Benford’s Law is one of the concepts which is used almost daily but goes unnoticed. Not many people know that the law, originally discovered way back in 1881, is a very powerful measure of fraud detection in today’s world.
Discovery of Benford’s Law
The discovery of this law has a very interesting story and dates back to 1881. It was Astronomer Simon Newcomb who noticed it in log tables, used in mathematics and physics, and found that the earlier pages that started with 1 were more worn.
Newcomb produced a result that the probability of a single number N, being the first digit of a number was equal to log(N+1) – log(N). In other words, he noticed that the ten decimal digits are not equally common in scientific and financial numbers.
It was in 1938 when physicist Frank Benford tested this result on data from 20 different domains which included the surface areas of 335 rivers, the sizes of 3,259 US populations, 104 physical constants, 1,800 molecular weights, 5,000 entries from a mathematical handbook, 308 numbers contained in an issue of Reader’s Digest. The data also included the street addresses of the first 342 persons listed in American Men of Science and 418 death rates. Consequently, the law was named after Benford.
Applications of Benford’s Law
The basic application of Benford’s law is in fraud detection. Here are some of the most popular fraud detection applications of the law:
1.Accounting: The idea behind detecting using Benford’s law is that, if data of a certain type is known to be close to Benford’s law, the chi-squared test comes to the rescue to identify the fraud. It depends on this chi-squared fit, where a poor fit will demand the application of Benford’s law. It can be used in accounting as an indicator of accounting and expenses fraud. Accounts receivable accounts payable, sales and expenses data are all based on values from two types of variables being multiplied together: prices and quantities. Only when both the variables are multiplied together, it can confirm Benford’s law. Such accounting data is also likely to be right-skewed. Transaction-level accounting data for a large firm would almost always have a very large number of observations.
2.Election: The law has been used in detecting election frauds in many country elections. It was also used in Iranian elections in 2009. But many researchers believe that the law is not a very good measure of detecting fair and fraudulent contests in elections.
3.Banks: Deutsche Bank said Benford’s Law works on balance sheets. The bank said that the law applies equally well to balance sheets and income statements as it does on another dataset. The bank applied Benford’s Law to company financial statements and came up with compelling results.

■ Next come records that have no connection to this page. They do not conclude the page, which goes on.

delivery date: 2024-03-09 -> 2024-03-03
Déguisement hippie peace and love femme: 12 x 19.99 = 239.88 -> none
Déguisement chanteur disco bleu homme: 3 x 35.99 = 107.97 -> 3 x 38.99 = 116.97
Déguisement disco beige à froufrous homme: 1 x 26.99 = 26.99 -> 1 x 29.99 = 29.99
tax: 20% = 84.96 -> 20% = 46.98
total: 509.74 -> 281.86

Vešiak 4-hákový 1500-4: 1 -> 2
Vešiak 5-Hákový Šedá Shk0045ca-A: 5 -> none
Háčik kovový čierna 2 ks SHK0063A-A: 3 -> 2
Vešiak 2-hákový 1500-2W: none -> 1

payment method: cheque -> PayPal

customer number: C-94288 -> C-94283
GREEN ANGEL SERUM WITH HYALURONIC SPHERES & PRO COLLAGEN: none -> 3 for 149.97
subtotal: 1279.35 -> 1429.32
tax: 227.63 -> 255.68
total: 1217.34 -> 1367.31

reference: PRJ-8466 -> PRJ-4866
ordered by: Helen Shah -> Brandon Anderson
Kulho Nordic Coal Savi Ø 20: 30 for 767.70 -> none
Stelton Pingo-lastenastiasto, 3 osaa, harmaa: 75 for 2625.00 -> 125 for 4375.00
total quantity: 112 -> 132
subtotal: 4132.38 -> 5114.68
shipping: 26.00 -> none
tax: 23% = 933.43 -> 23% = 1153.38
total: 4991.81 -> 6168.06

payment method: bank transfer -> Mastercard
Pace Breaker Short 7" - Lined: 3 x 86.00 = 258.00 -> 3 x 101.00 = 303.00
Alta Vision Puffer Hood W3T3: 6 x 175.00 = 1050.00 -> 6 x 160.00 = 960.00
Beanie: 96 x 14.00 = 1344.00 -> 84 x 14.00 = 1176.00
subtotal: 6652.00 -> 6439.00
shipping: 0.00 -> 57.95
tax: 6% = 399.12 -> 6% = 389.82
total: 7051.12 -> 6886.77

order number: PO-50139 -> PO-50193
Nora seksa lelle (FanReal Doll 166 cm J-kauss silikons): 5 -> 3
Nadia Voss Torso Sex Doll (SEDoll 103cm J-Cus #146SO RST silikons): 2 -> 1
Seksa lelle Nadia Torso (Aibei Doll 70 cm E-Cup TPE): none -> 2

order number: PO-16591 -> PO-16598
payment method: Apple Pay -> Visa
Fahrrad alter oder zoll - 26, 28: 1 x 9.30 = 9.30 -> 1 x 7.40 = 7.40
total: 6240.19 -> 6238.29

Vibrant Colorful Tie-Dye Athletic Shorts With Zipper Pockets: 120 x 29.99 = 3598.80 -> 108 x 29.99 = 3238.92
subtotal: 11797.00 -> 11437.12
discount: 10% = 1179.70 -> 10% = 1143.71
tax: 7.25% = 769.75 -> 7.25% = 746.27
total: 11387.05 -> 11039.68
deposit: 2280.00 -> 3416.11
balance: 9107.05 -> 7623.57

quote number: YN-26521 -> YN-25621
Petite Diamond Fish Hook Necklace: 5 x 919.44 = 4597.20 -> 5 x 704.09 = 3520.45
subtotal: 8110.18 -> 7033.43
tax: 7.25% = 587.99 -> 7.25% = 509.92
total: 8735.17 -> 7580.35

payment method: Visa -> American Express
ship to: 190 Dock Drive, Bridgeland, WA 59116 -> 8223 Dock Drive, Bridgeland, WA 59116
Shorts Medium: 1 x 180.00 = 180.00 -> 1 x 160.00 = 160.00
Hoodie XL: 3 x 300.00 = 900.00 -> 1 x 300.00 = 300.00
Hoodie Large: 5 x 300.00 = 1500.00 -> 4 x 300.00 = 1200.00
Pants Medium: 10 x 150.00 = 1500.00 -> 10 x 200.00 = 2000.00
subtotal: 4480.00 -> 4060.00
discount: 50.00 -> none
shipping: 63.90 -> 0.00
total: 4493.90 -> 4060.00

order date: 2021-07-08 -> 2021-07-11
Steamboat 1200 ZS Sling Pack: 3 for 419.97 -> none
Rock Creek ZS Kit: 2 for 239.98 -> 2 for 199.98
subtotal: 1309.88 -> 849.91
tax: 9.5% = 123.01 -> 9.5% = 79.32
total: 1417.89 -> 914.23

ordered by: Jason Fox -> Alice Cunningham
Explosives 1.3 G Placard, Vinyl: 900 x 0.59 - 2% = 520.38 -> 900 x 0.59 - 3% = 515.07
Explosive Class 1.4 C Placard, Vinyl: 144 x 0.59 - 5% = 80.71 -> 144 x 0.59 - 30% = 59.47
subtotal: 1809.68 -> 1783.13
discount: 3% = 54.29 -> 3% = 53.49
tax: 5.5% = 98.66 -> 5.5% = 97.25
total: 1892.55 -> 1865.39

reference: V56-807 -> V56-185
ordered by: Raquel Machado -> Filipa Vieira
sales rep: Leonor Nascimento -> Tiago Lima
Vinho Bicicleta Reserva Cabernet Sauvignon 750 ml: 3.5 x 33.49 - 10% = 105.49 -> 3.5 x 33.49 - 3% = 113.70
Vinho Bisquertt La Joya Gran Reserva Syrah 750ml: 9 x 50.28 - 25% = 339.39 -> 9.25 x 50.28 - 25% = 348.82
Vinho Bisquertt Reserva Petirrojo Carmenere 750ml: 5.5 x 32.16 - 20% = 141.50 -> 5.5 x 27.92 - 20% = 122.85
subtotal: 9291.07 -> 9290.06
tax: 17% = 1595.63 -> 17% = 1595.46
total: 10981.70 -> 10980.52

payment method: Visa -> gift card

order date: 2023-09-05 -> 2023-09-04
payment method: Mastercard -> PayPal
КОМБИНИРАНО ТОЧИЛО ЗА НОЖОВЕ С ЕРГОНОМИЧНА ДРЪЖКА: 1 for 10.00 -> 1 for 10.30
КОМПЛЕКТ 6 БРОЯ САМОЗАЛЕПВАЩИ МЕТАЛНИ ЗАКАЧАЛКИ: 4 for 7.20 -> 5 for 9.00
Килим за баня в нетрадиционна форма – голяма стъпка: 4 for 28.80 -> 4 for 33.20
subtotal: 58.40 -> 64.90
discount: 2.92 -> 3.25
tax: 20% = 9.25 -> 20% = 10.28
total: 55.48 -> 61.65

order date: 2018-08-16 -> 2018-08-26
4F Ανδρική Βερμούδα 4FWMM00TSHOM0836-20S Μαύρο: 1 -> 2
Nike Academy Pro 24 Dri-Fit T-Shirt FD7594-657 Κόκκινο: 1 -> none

4.Approximation of mathematical models: Tests for goodness-of-fit to Benford are also useful as a diagnostic tool for assessing the appropriateness of mathematical models. If current and past data follow Benford’s Law, it is reasonable to expect that future data will also obey Benford’s Law. For example, 1990, 2000, and 2010 census statistics of populations of some three thousand counties in the United States follows Benford’s Law very closely (see figure below), so to evaluate a proposed mathematical model’s prediction of future populations, simply enter current values as input, and then check how closely the output of that model agrees with Benford’s Law.
In the case of the US President Donald Trump, Benford’s Law was used to test his claim of his net worth being $10 billion. This statistical method was deployed to double check his valuation, which turned out to be less than half of what he claimed. Clearly, Benford’s law has robust applications in fraud detection and has been used at different places since the realisation of its importance has emerged.